[llvm] [DAGCombiner] Extend FP-to-Int cast without requiring nsz (PR #161093)
Yi-Chi Lee via llvm-commits
llvm-commits at lists.llvm.org
Sun Sep 28 20:19:59 PDT 2025
https://github.com/yichi170 updated https://github.com/llvm/llvm-project/pull/161093
>From 51bf419075bc7a1e2f8d1e109893c844a03a2ce6 Mon Sep 17 00:00:00 2001
From: Yi-Chi Lee <yichi170 at gmail.com>
Date: Sun, 28 Sep 2025 10:41:29 -0500
Subject: [PATCH 1/3] [DAGCombiner] Extend FP-to-Int cast without requiring nsz
---
llvm/lib/CodeGen/SelectionDAG/DAGCombiner.cpp | 37 ++++++++++++++++---
1 file changed, 31 insertions(+), 6 deletions(-)
diff --git a/llvm/lib/CodeGen/SelectionDAG/DAGCombiner.cpp b/llvm/lib/CodeGen/SelectionDAG/DAGCombiner.cpp
index a6ba6e518899f..d3798eedc82a4 100644
--- a/llvm/lib/CodeGen/SelectionDAG/DAGCombiner.cpp
+++ b/llvm/lib/CodeGen/SelectionDAG/DAGCombiner.cpp
@@ -18869,20 +18869,45 @@ static SDValue foldFPToIntToFP(SDNode *N, const SDLoc &DL, SelectionDAG &DAG,
// FIXME: We should be able to use node-level FMF here.

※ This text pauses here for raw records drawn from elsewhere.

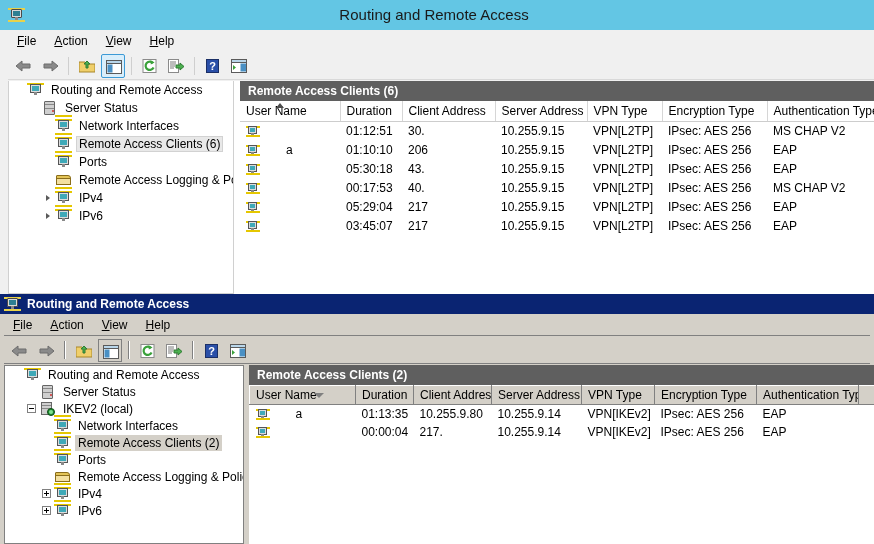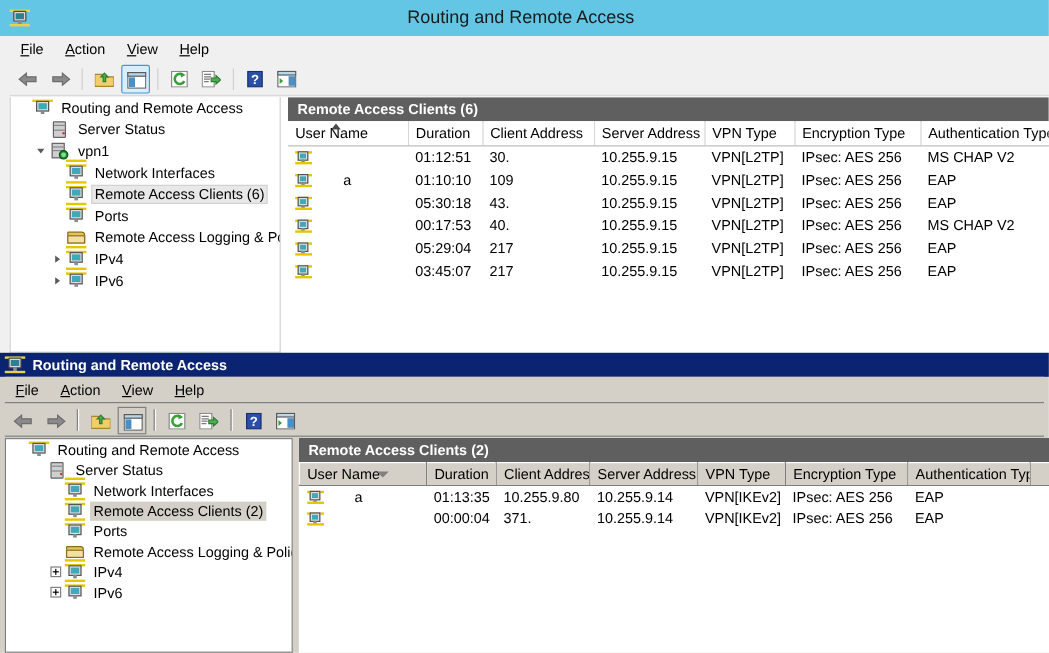--- a/index.html
+++ b/index.html
@@ -366,13 +366,6 @@
           <span class="exp"></span>
           <span class="tico"><span class="ico-server"><span class="body"></span><span class="l1"></span><span class="l2"></span><span class="d1"></span></span></span>
           <span class="tlabel">Server Status</span>
-        </div>
-        <div class="tnode" style="padding-left: 18px;">
-          <span class="exp">
-            <span class="chev open"></span>
-          </span>
-          <span class="tico"><span class="ico-vpn"><span class="body"></span><span class="l1"></span><span class="l2"></span><span class="gd"></span><span class="gdi"></span></span></span>
-          <span class="tlabel">vpn1</span>
         </div>
         <div class="tnode" style="padding-left: 32px;">
           <span class="exp"></span>

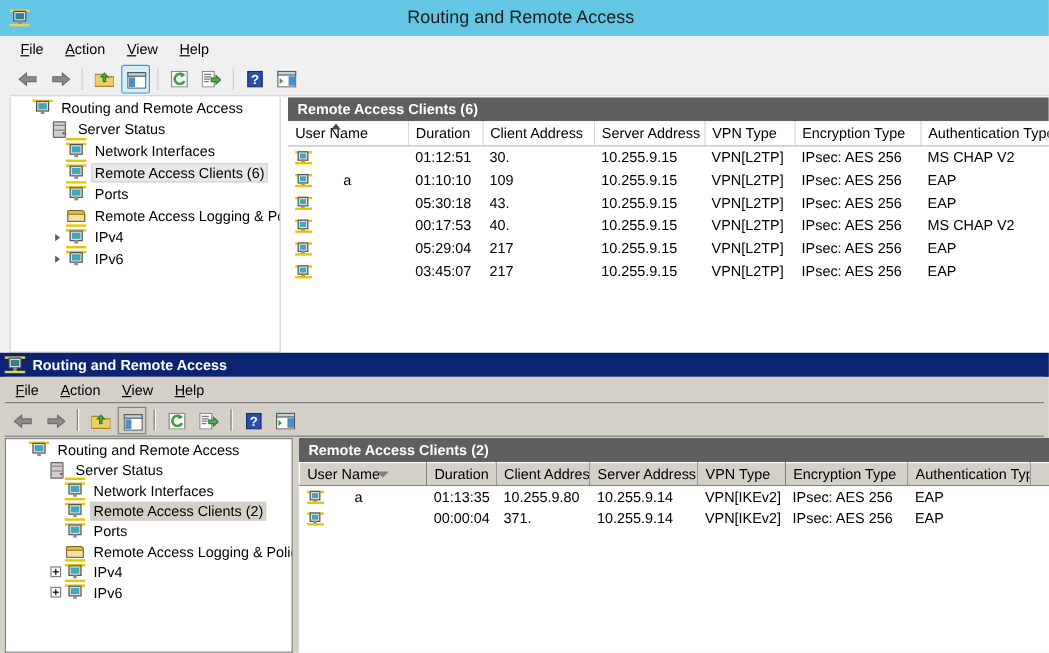--- a/index.html
+++ b/index.html
@@ -438,7 +438,7 @@
             <tr>
               <td><span class="rowico ico-comp" style="width:14px;height:13px;"><span class="b1" style="width:14px"></span><span class="m" style="left:2px;top:1px;width:9px;height:8px"></span><span class="s" style="left:4px;top:3px;width:5px;height:4px"></span><span class="st" style="left:5px;top:8px"></span><span class="b2" style="width:14px"></span></span><span style="margin-left: 22px;">a</span></td>
               <td>01:10:10</td>
-              <td>109</td>
+              <td>206</td>
               <td>10.255.9.15</td>
               <td>VPN[L2TP]</td>
               <td>IPsec: AES 256</td>

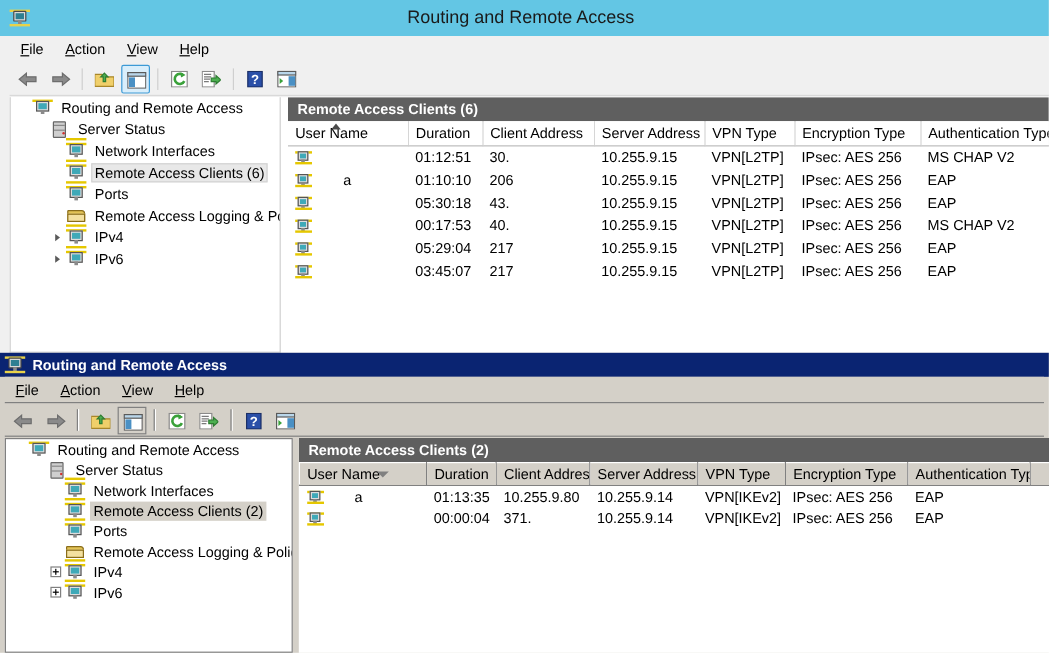--- a/index.html
+++ b/index.html
@@ -590,6 +590,15 @@
           <span class="exp2"></span>
           <span class="tico2"><span class="ico-server"><span class="body"></span><span class="l1"></span><span class="l2"></span><span class="d1"></span></span></span>
           <span class="tlabel2">Server Status</span>
+        </div>
+        <div class="tnode2" style="padding-left: 18px;">
+          <span class="exp2">
+            <span class="plusbox">
+              <span class="h"></span>
+            </span>
+          </span>
+          <span class="tico2"><span class="ico-vpn"><span class="body"></span><span class="l1"></span><span class="l2"></span><span class="gd"></span><span class="gdi"></span></span></span>
+          <span class="tlabel2">IKEV2 (local)</span>
         </div>
         <div class="tnode2" style="padding-left: 33px;">
           <span class="exp2"></span>

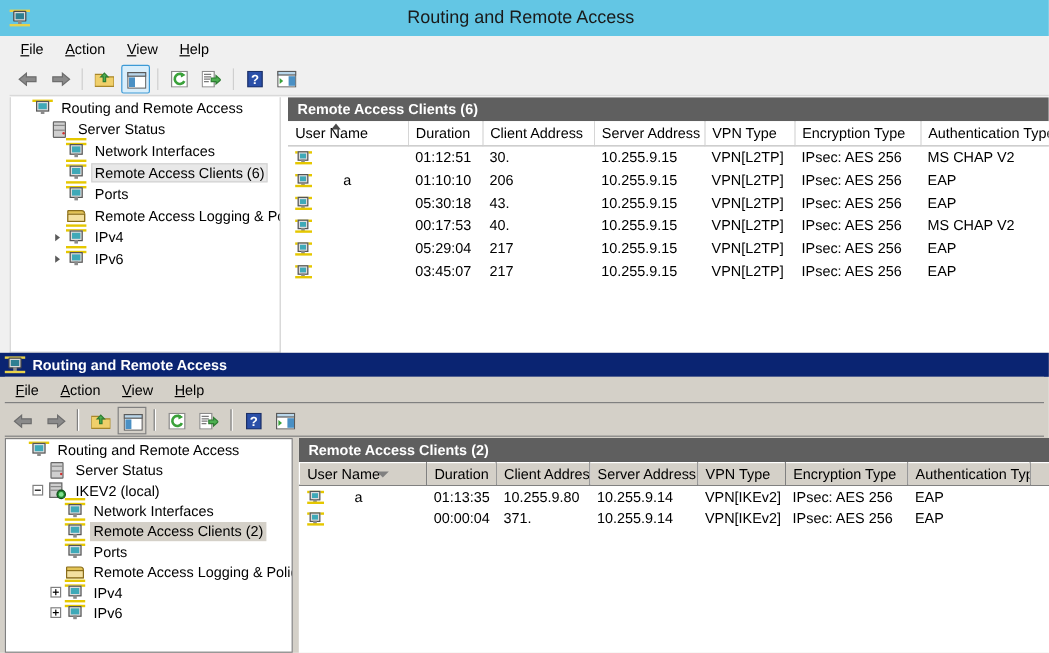--- a/index.html
+++ b/index.html
@@ -680,7 +680,7 @@
             <tr>
               <td><span class="rowico ico-comp" style="width:14px;height:13px;"><span class="b1" style="width:14px"></span><span class="m" style="left:2px;top:1px;width:9px;height:8px"></span><span class="s" style="left:4px;top:3px;width:5px;height:4px"></span><span class="st" style="left:5px;top:8px"></span><span class="b2" style="width:14px"></span></span><span style="margin-left: 22px;"></span></td>
               <td>00:00:04</td>
-              <td>371.</td>
+              <td>217.</td>
               <td>10.255.9.14</td>
               <td>VPN[IKEv2]</td>
               <td>IPsec: AES 256</td>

// TODO: If strict math, should we use FABS (+ range check for signed cast)?
EVT VT = N->getValueType(0);
- if (!TLI.isOperationLegal(ISD::FTRUNC, VT) ||
- !DAG.getTarget().Options.NoSignedZerosFPMath)
+ if (!TLI.isOperationLegal(ISD::FTRUNC, VT))
return SDValue();
// fptosi/fptoui round towards zero, so converting from FP to integer and
// back is the same as an 'ftrunc': [us]itofp (fpto[us]i X) --> ftrunc X
SDValue N0 = N->getOperand(0);
if (N->getOpcode() == ISD::SINT_TO_FP && N0.getOpcode() == ISD::FP_TO_SINT &&
- N0.getOperand(0).getValueType() == VT)
- return DAG.getNode(ISD::FTRUNC, DL, VT, N0.getOperand(0));
+ N0.getOperand(0).getValueType() == VT) {
+ if (DAG.getTarget().Options.NoSignedZerosFPMath)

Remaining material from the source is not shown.